A cura del Dott. Luca Naitana – L’essere umano è quel che mangia. Se per anni tendiamo ad alimentarci solo di carboidrati o esclusivamente di proteine, senza variare gli alimenti, o non prestando attenzione alla cottura, ben presto ne risentiremo in termini fisici e psicologici. L’alimentazione influisce anche sulla sfera emozionale: il metodo Wellbeing prevede una combinazione di alimenti che migliorano la sfera psicosomatica.

Come dimagrire mangiando?

Oggi, la maggior parte delle persone ha la possibilità di mangiare quantità e varietà di cibi e bevande, i più disparati, spesso quindi la “gola” più che la fame guida e condiziona il nostro rapporto con la tavola e una buona percentuale di persone ignora il vero quantitativo e qualitativo energetico degli alimenti che consuma. Questo può creare delle gravi conseguenze dal punto di vista della salute, pertanto risulta fondamentale per chiunque raggiungere un livello conoscitivo degli alimenti appropriato e soprattutto non distorto da quei “falsi miti alimentari”. Troppo spesso permettiamo alla dieta all’ultima moda di condizionare le nostre consuetudini alimentari stravolgendo regole che credevamo immodificabili.

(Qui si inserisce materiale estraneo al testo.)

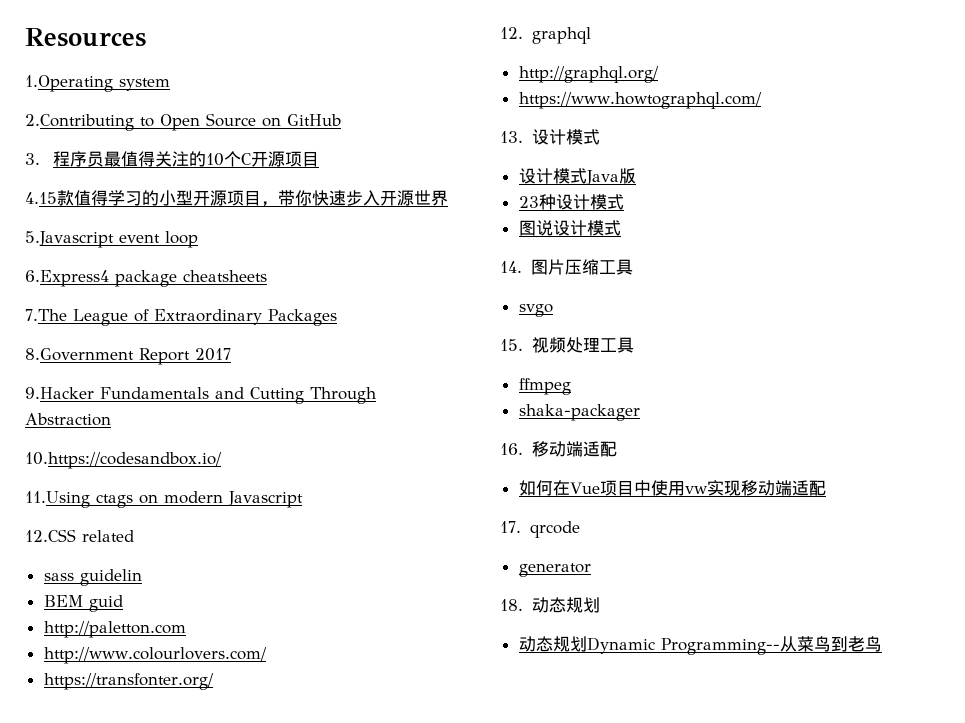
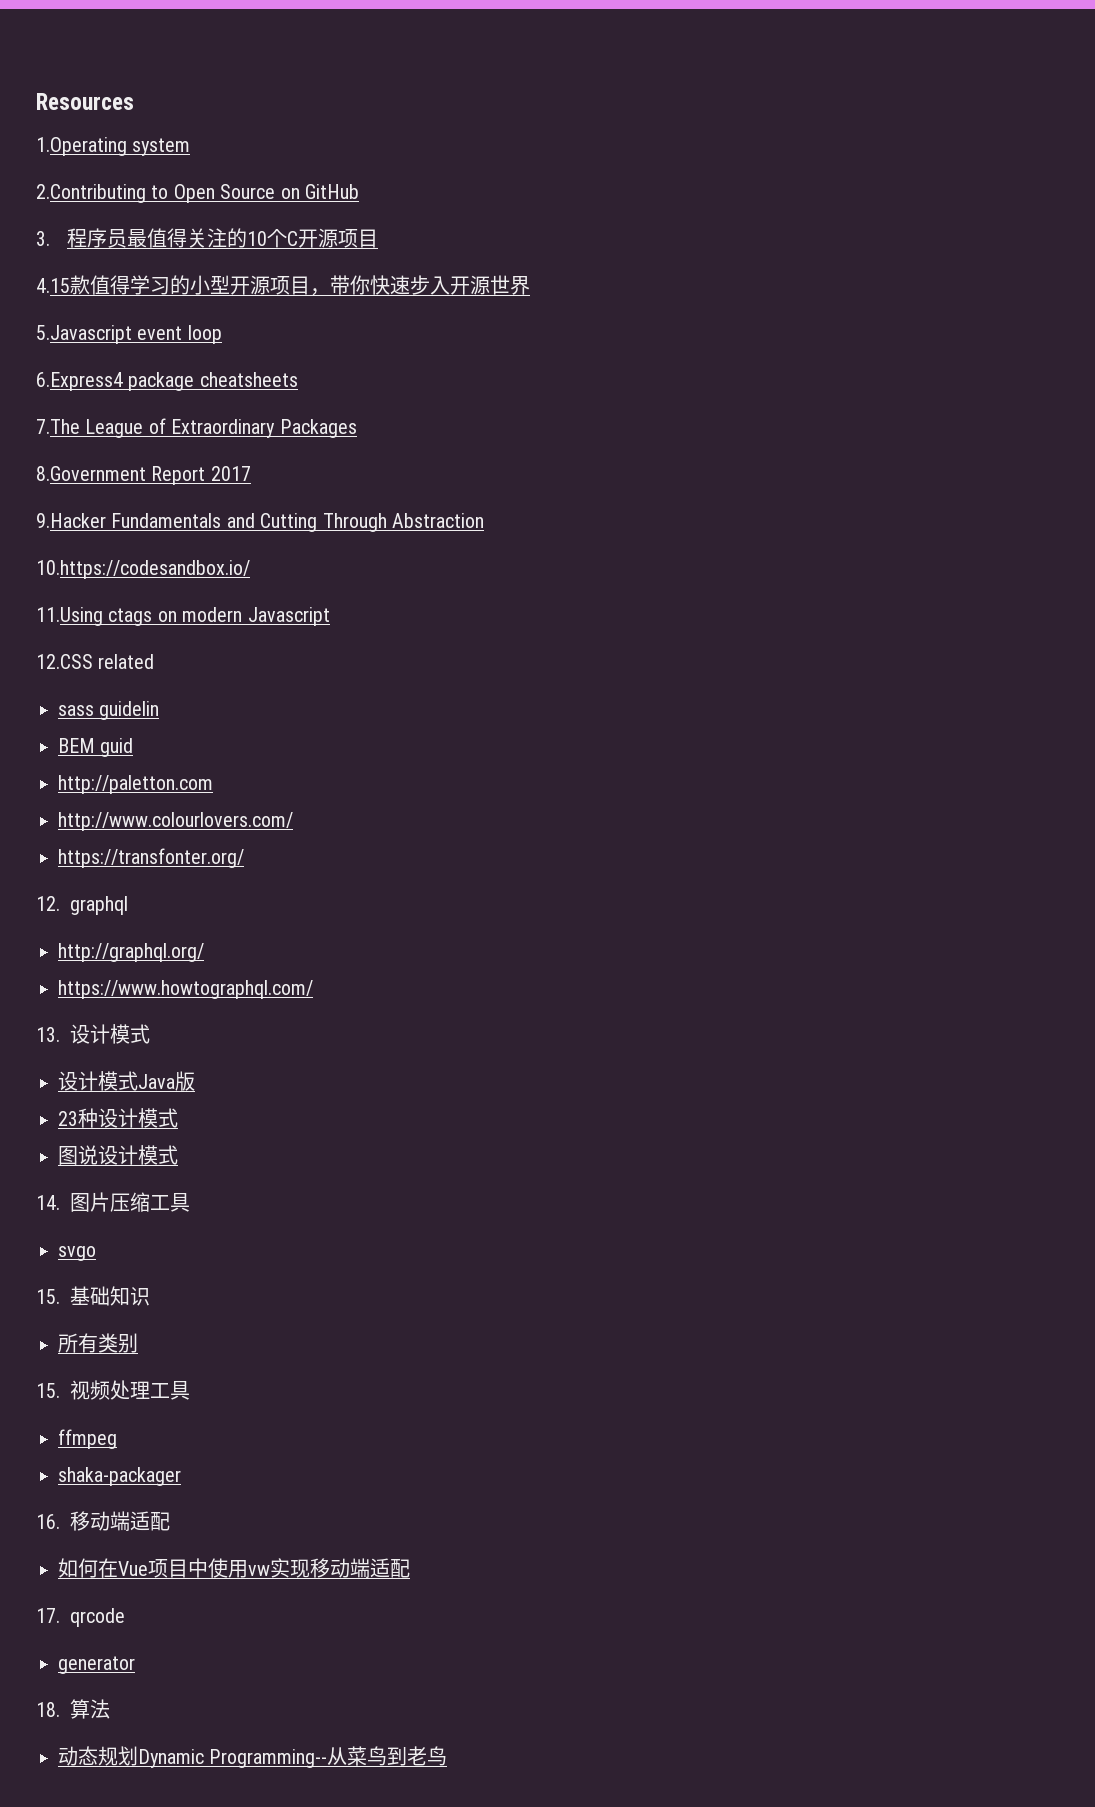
(553, 310) none -> [36,1286,150,1306] [58,1333,138,1353] // 15.基础知识 // 所有类别
[531,597,600,613] 动态规划 -> [70,1699,110,1719] 算法

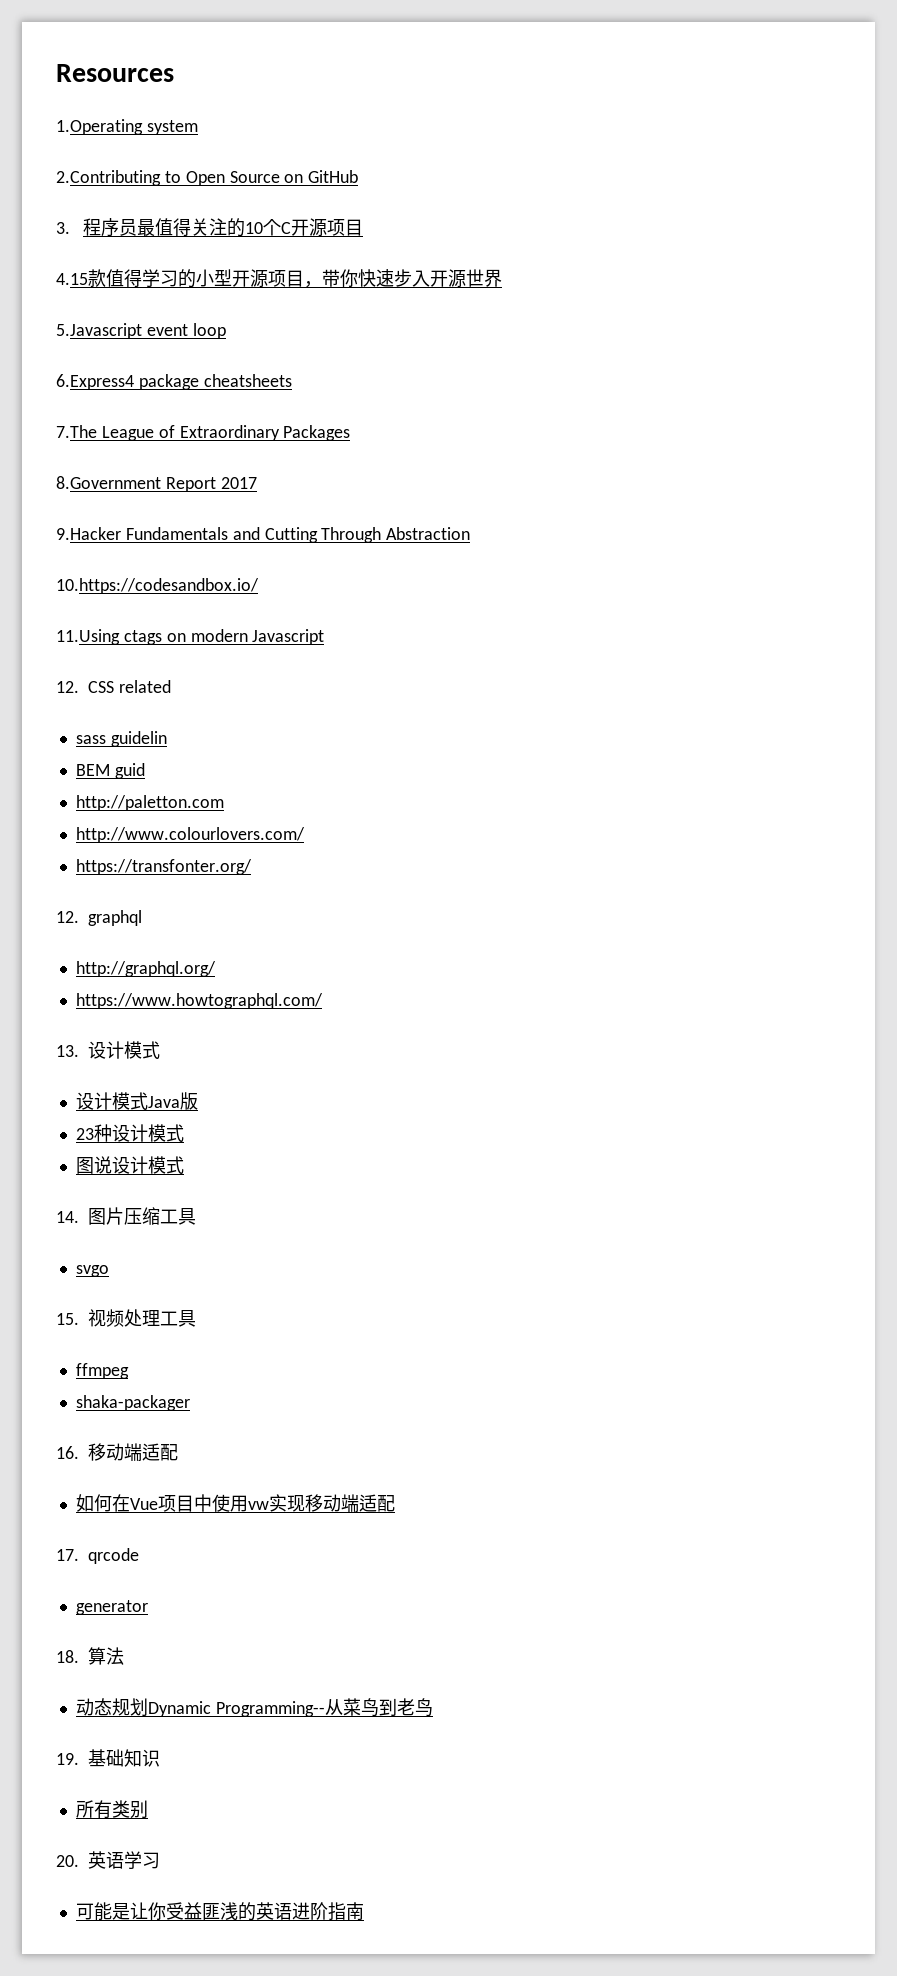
[36,654,93,669] 12.CSS -> [56,681,114,693] 12. CSS
[36,1286,150,1306] [58,1333,138,1353] // 15.基础知识 // 所有类别 -> (109, 1271) none
(448, 1756) none -> [56,1749,160,1767] [75,1800,148,1819] [56,1851,160,1869] [75,1902,364,1921] // 19.基础知识 // 所有类别 // 20.英语学习 // 可能是让你受益匪浅的英语进阶指南

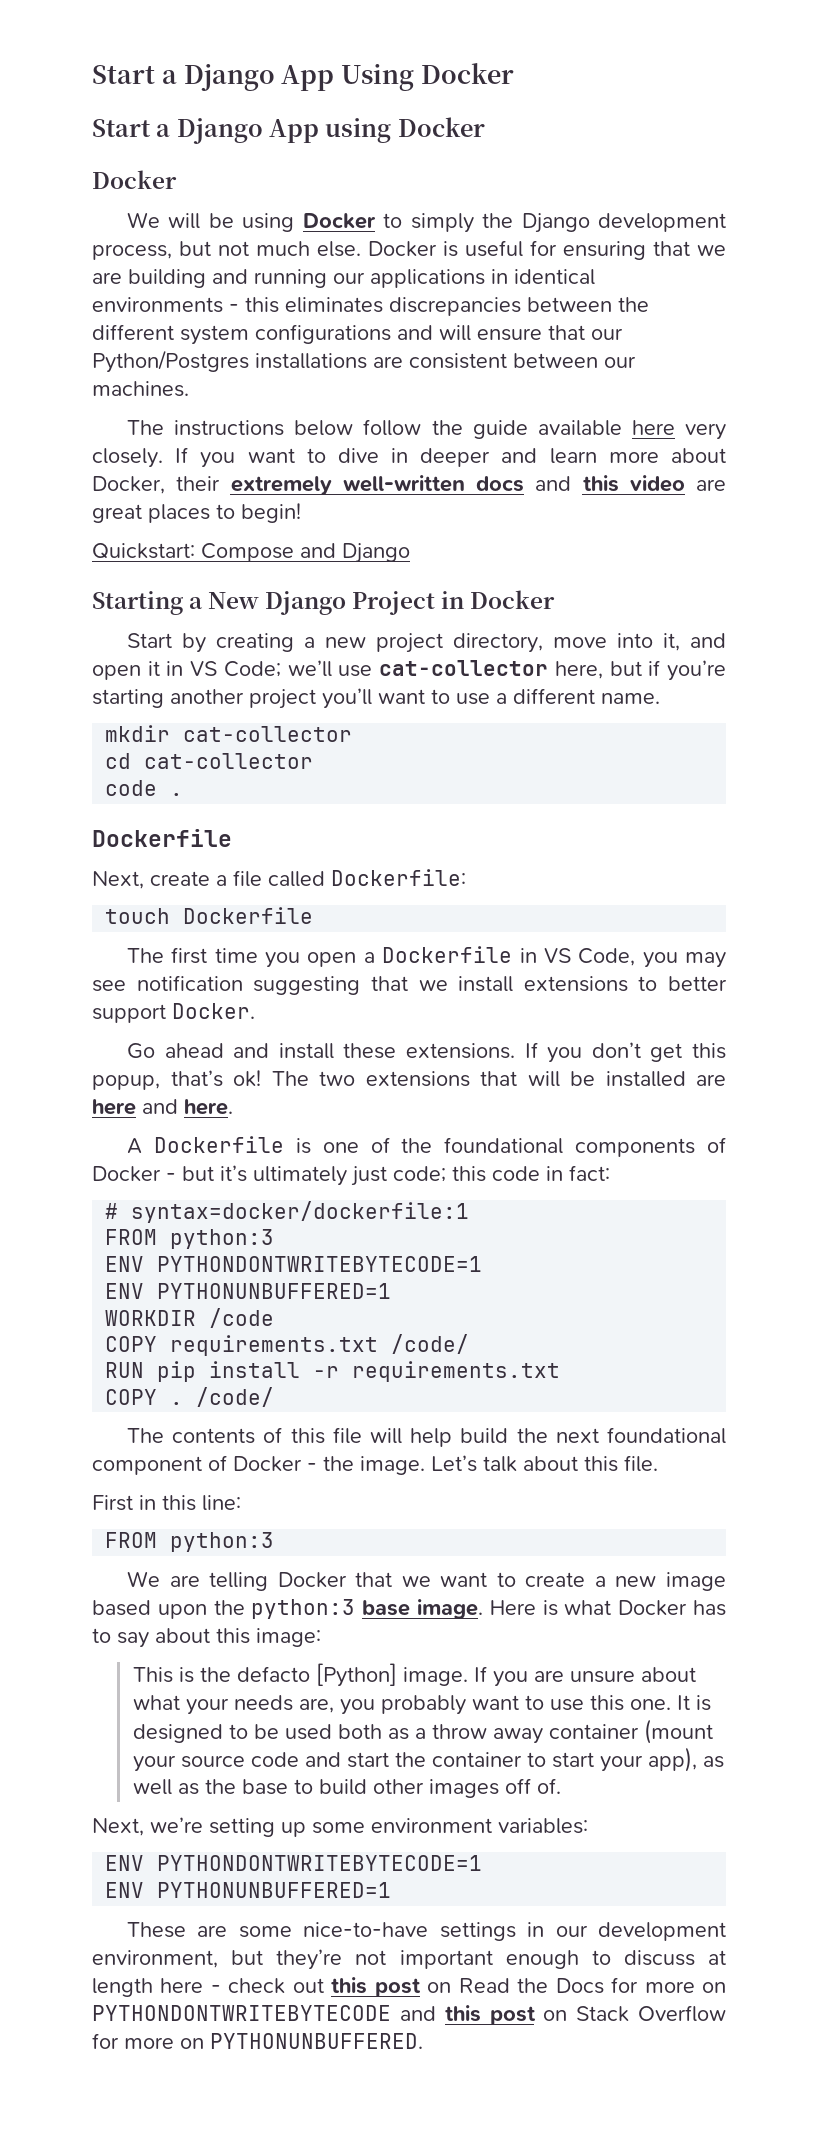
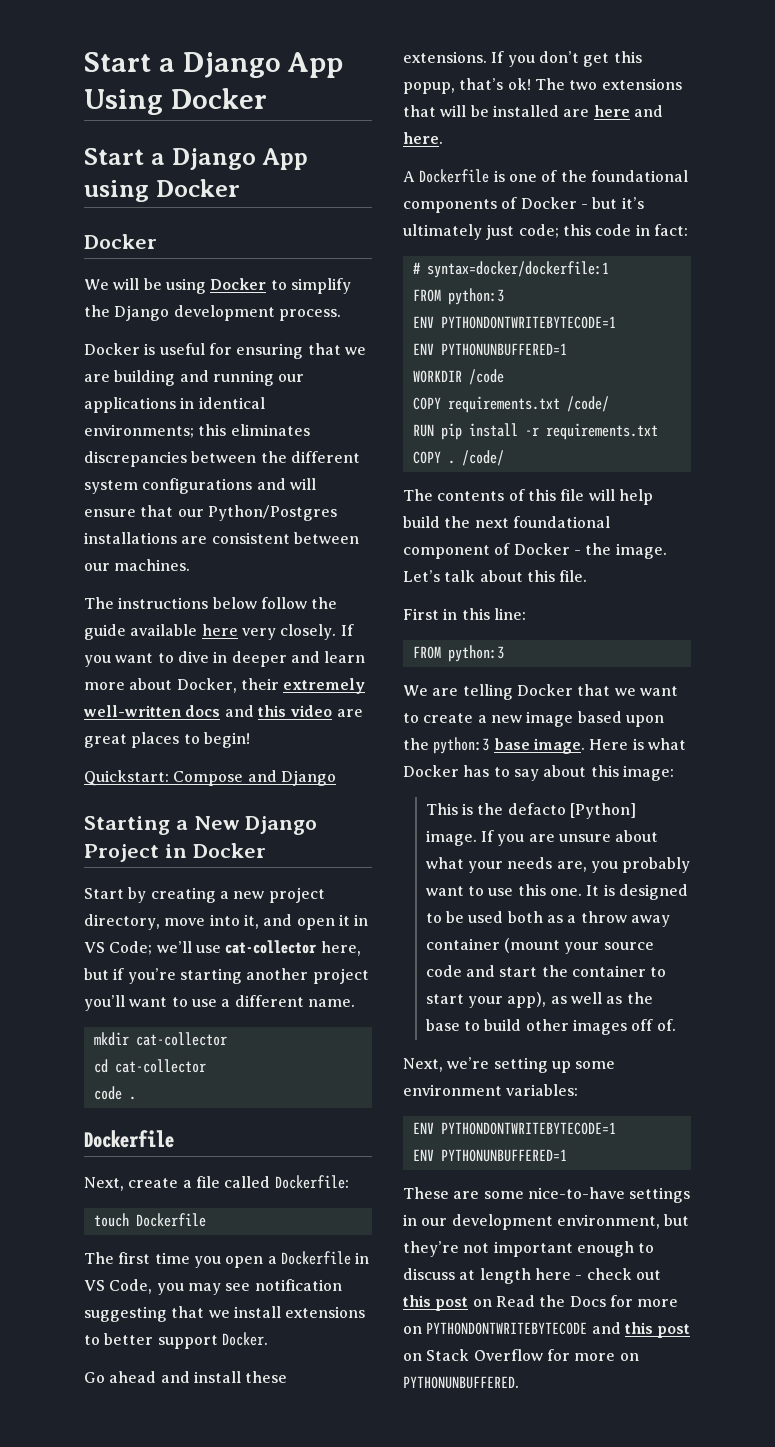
[410,213,474,233] simply -> [290,278,351,294] simplify
[92,241,361,260] process, but not much else. -> [278,309,341,321] process. //
[92,297,239,313] environments - -> [84,424,194,438] environments;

Prevenire o curare alcune patologie a tavola

Leggendo vari libri sulla medicina sono incappato in un concetto davvero interessante. In questo libro veniva sottolineata l’importanza di esaminare il corpo umano come se fosse un giardino: non cercare i sintomi della malattia, che spesso sono evidenti, quanto piuttosto i difetti del terreno, cioè ciò che gli manca per difendersi dalla malattia. In un terreno ben curato crescono le rose, le margherite; in quello non curato crescono le erbacce. L’obiettivo è fortificare l’organismo, ossia la terra di quel giardino, per spingerlo a combattere con le proprie risorse il disturbo che ha portato il paziente dal medico, e questo corrisponde ad avere uno stile di vita sano, intendendo per questo fare attività fisica, mangiare alimenti sani come cereali integrali e non raffinati, eliminare gli zuccheri semplici, moderare il consumo di alcool, mangiare possibilmente carne bianca biologica, mangiare almeno 6 porzioni di frutta e verdura al giorno, pesce, legumi e praticare discipline rilassanti come yoga, tai-chi, meditazione. Personalmente, sono fortemente contrario alle diete chilocaloriche o iperproteiche. Non a caso ho creato il Metodo Wellbeing, uno stile di vita sano incentrato sullo stimolo del metabolismo basale, sulle giuste combinazioni alimentari, sulla scelta degli alimenti, su come questi vengono cotti e quando devono essere introdotti. Non diete scellerate e pericolose, perché per dimagrire in salute non esistono scorciatoie. Il corpo umano, per eliminare i grassi e i liquidi in eccesso, ha bisogno di tempo ed equilibrio senza il quale si può incorrere in patologie serie. Insieme ai miei collaboratori, in particolare la Dottoressa Anna Masi e il Presidente della LILT Professor Schittulli, ho creato il primo blog di videoricette scientifiche in Italia ed in Europa: 29 videoricette salutari perché mangiare sano non significa rinunciare al gusto.

Il digiuno

Il digiuno terapeutico è un’ottima pratica. Va tuttavia praticato per un giorno alla settimana se si fa da soli in casa. Consiglio digiuno ad acqua, ma può essere fatto anche con estratti di frutta e verdura. Mettiamo così a riposo l’intero organismo e depuriamo in profondità il nostro corpo. Se si vuole praticare un digiuno prolungato, va fatto sotto stretto controllo medico e, prima di iniziare un digiuno, chiedere sempre il parere dello specialista. I risvolti positivi del digiuno sono moltissimi:

– Purificazione dei tessuti;

– Rallentamento del processo di invecchiamento cellulare;

– Miglioramento del tessuto connettivo;

– Aumento delle difese immunitarie;

– Miglioramento della costipazione;

– Rinnovamento cellulare;

– Miglioramento problematiche digestive.